===== GIVEN DATA
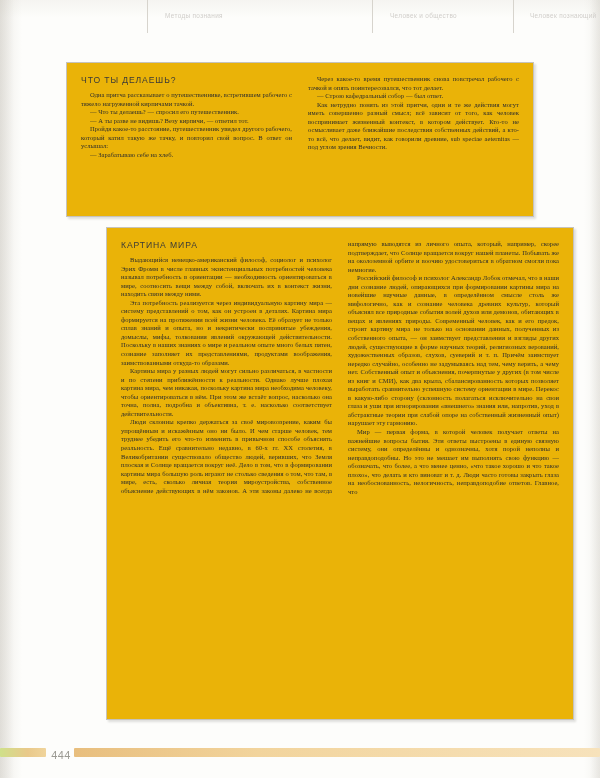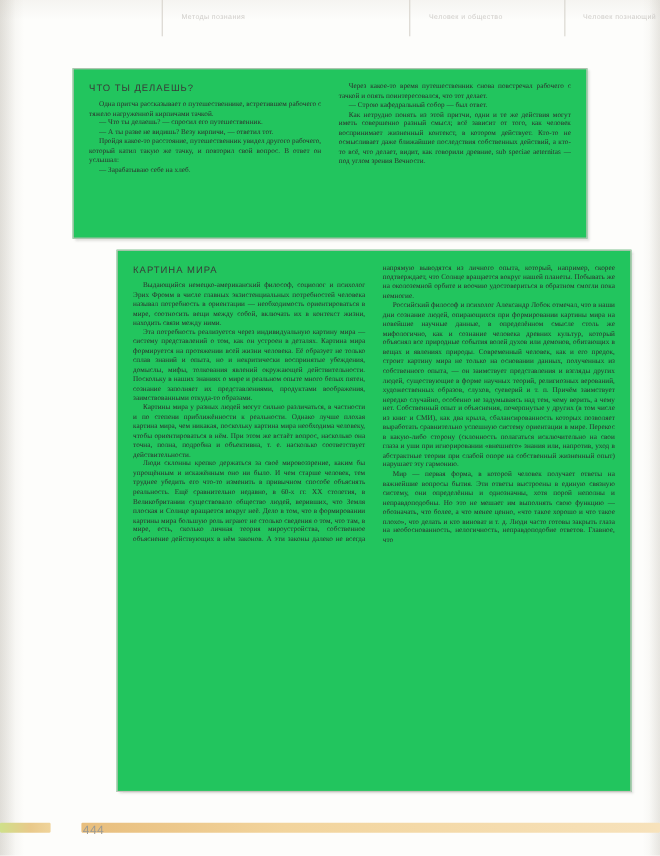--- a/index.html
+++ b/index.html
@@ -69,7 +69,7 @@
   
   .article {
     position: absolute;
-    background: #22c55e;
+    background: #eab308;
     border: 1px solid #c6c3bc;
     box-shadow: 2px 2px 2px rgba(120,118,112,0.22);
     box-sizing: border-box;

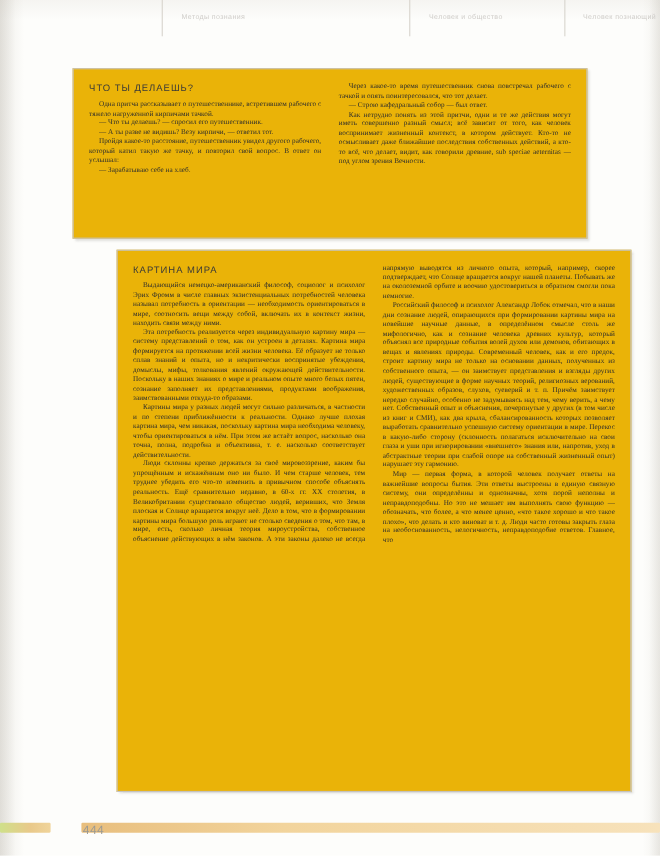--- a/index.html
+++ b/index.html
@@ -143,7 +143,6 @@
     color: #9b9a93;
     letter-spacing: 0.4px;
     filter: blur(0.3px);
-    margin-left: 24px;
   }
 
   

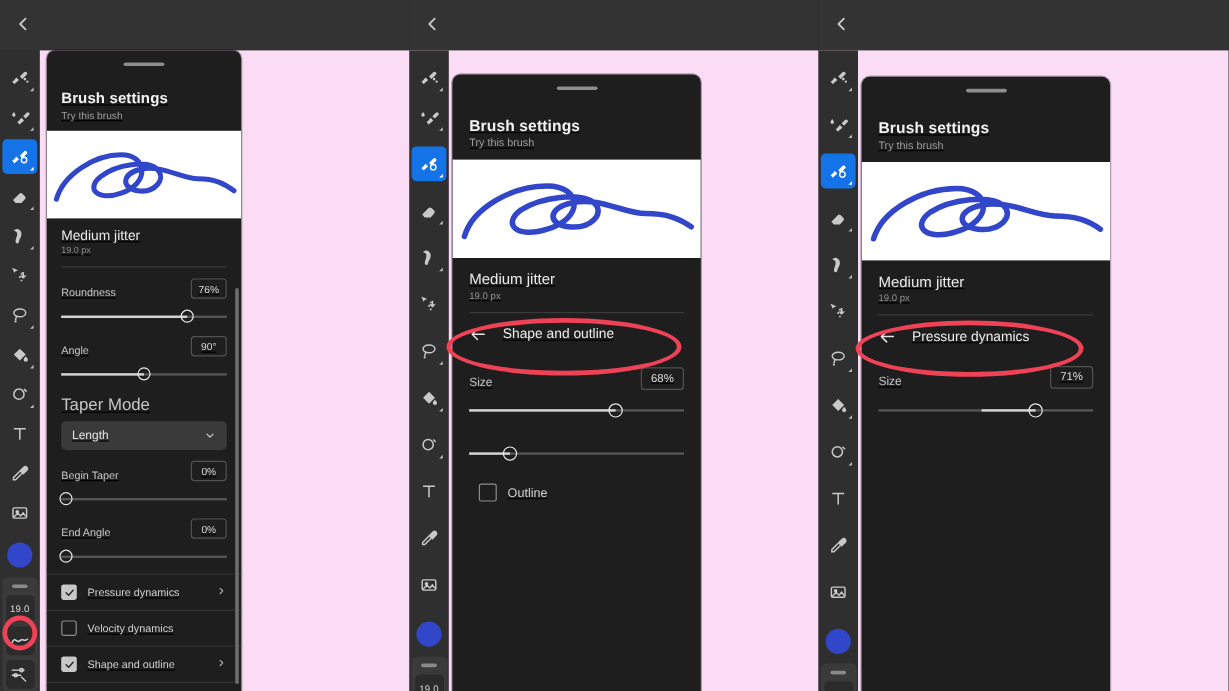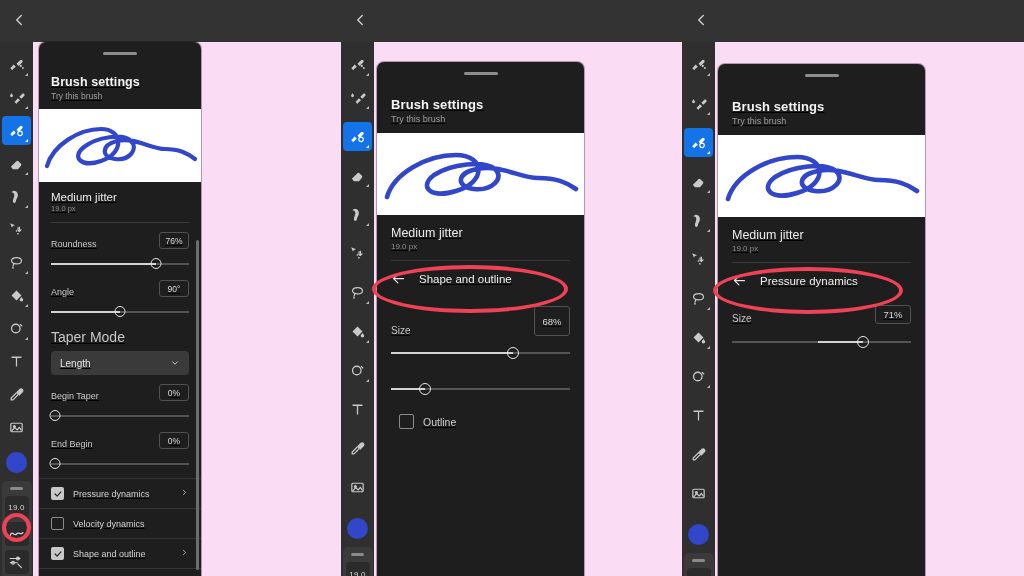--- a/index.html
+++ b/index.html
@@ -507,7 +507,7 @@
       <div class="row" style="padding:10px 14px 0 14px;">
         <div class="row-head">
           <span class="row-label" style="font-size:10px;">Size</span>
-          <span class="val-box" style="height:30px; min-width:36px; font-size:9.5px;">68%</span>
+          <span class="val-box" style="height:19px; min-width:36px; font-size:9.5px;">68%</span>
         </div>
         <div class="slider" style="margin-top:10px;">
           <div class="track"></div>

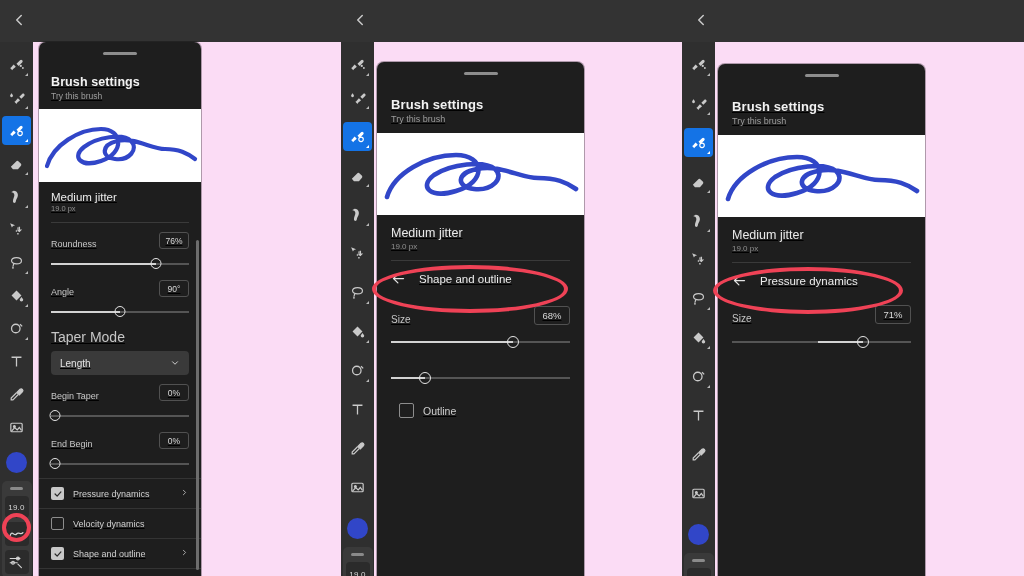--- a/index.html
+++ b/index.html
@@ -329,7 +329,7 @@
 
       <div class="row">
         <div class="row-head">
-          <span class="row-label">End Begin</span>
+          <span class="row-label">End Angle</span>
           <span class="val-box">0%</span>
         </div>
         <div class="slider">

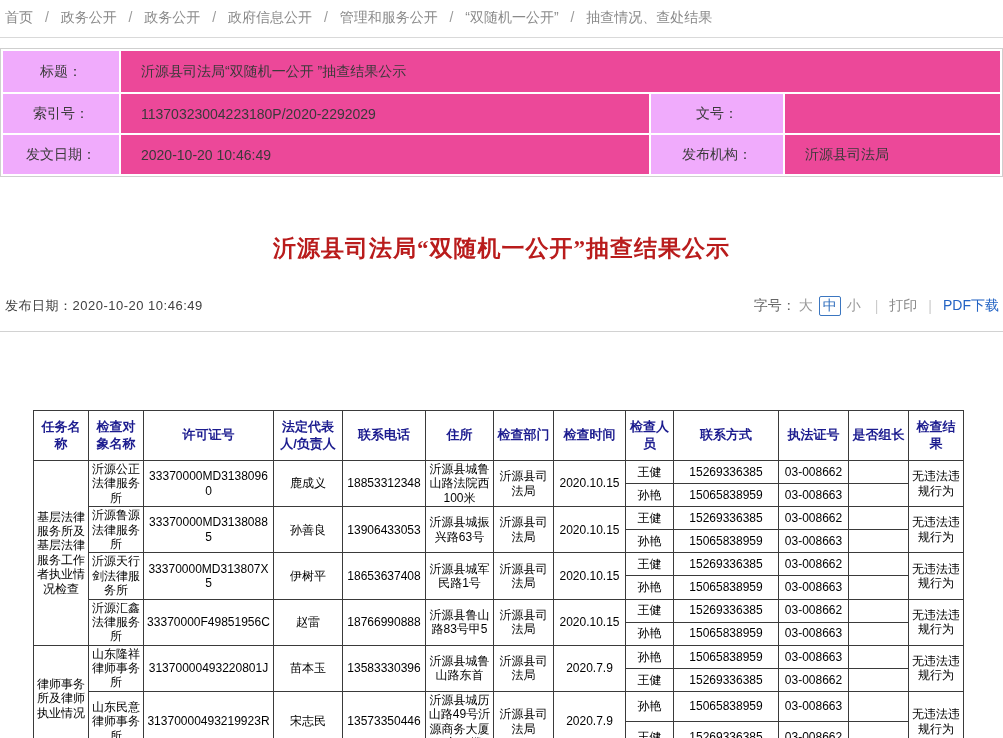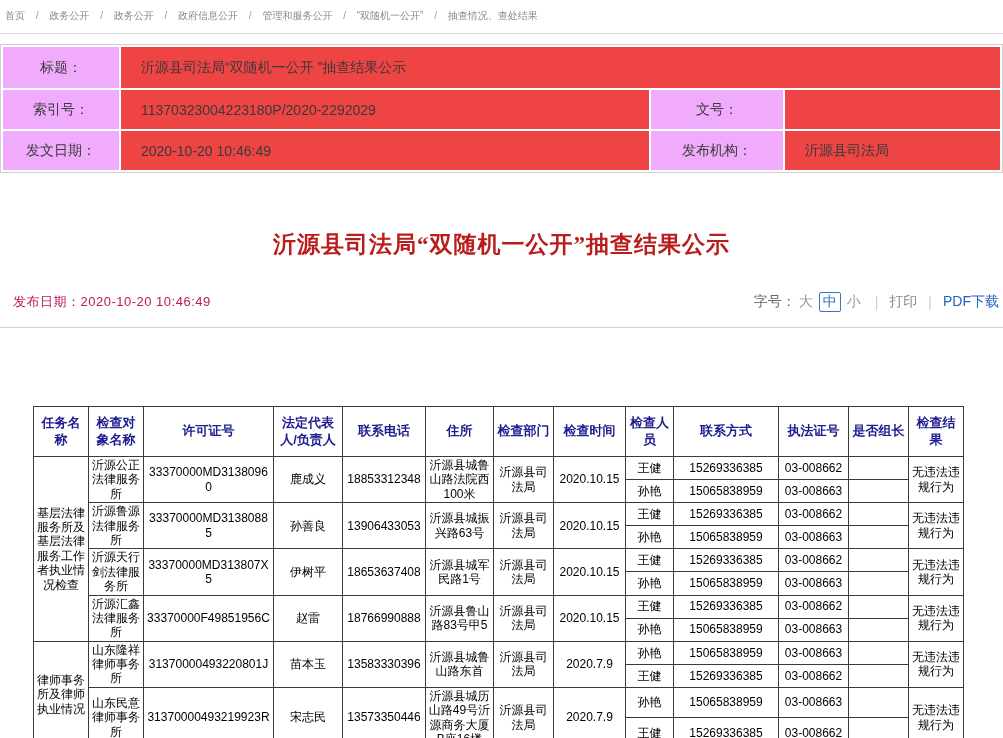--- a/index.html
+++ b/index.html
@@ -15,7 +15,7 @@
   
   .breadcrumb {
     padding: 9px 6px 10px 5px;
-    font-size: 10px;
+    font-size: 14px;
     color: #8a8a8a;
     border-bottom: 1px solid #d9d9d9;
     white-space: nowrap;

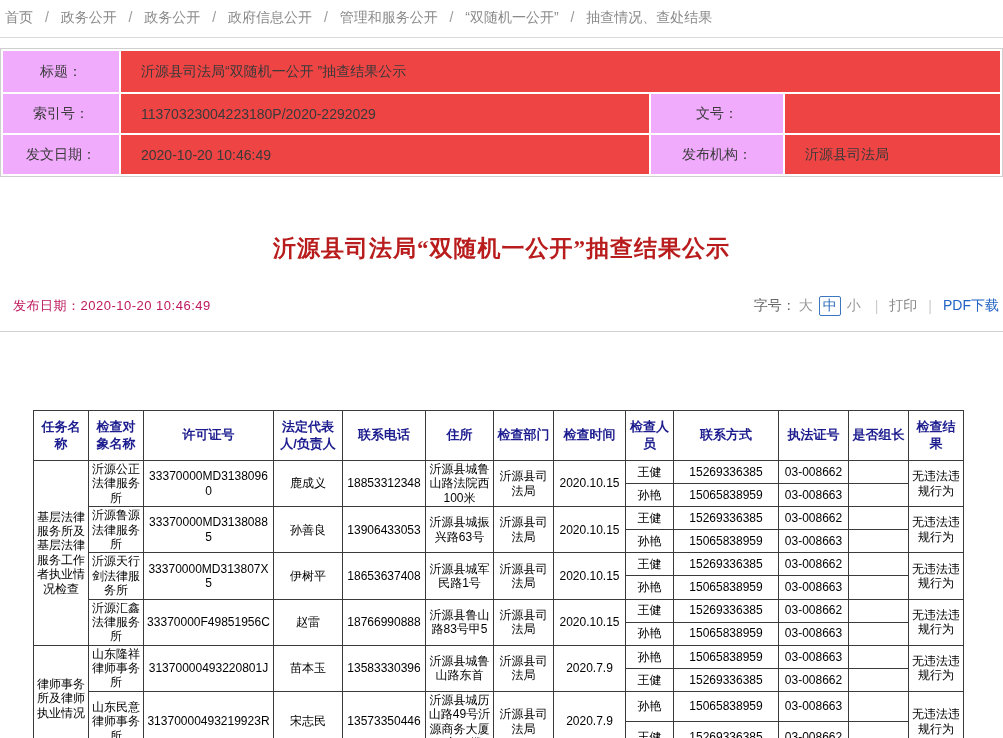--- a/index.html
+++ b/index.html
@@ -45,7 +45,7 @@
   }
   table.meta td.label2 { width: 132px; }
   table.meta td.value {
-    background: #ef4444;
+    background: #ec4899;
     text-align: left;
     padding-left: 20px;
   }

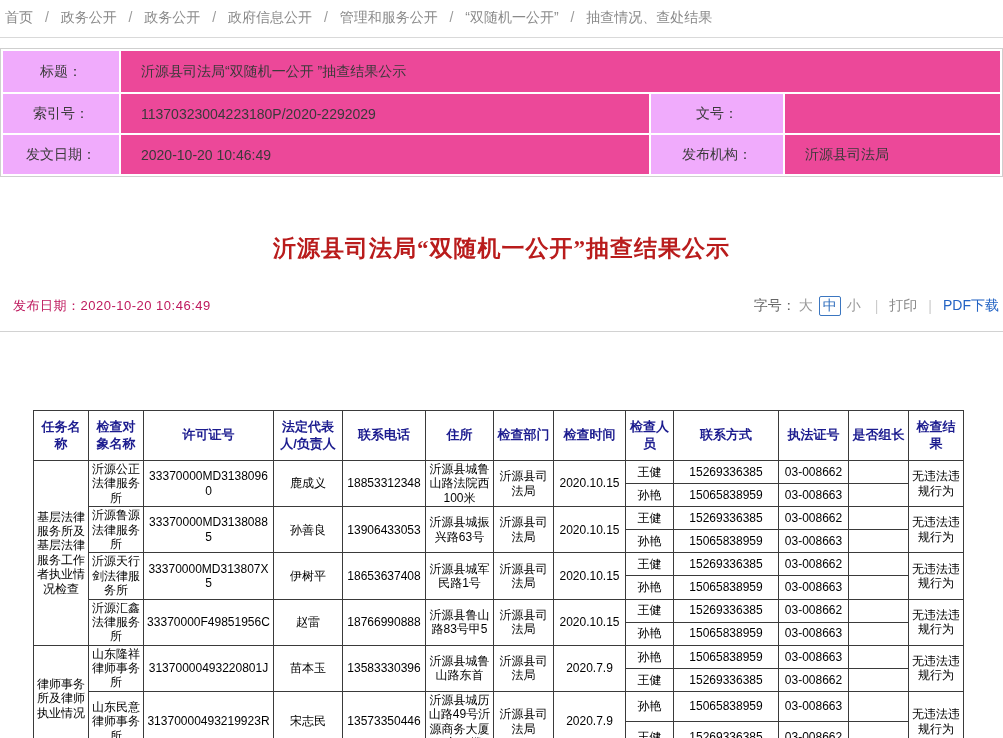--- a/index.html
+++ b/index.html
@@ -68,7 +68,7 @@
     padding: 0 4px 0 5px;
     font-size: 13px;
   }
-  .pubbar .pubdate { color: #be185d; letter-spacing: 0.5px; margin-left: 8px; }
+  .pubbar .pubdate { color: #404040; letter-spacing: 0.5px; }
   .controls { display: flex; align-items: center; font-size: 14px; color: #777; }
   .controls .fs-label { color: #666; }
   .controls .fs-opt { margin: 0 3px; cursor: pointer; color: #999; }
==========
#### EXERCISE DIRECTIONS:
Taking the line with "font-size: 13px;" as the first and the line with "flex; align-items: center;" as the last, retype that stretch of the data above exactly, with no other lines.

#### SOLUTION:
     font-size: 13px;
   }
-  .pubbar .pubdate { color: #be185d; letter-spacing: 0.5px; margin-left: 8px; }
+  .pubbar .pubdate { color: #404040; letter-spacing: 0.5px; }
   .controls { display: flex; align-items: center; font-size: 14px; color: #777; }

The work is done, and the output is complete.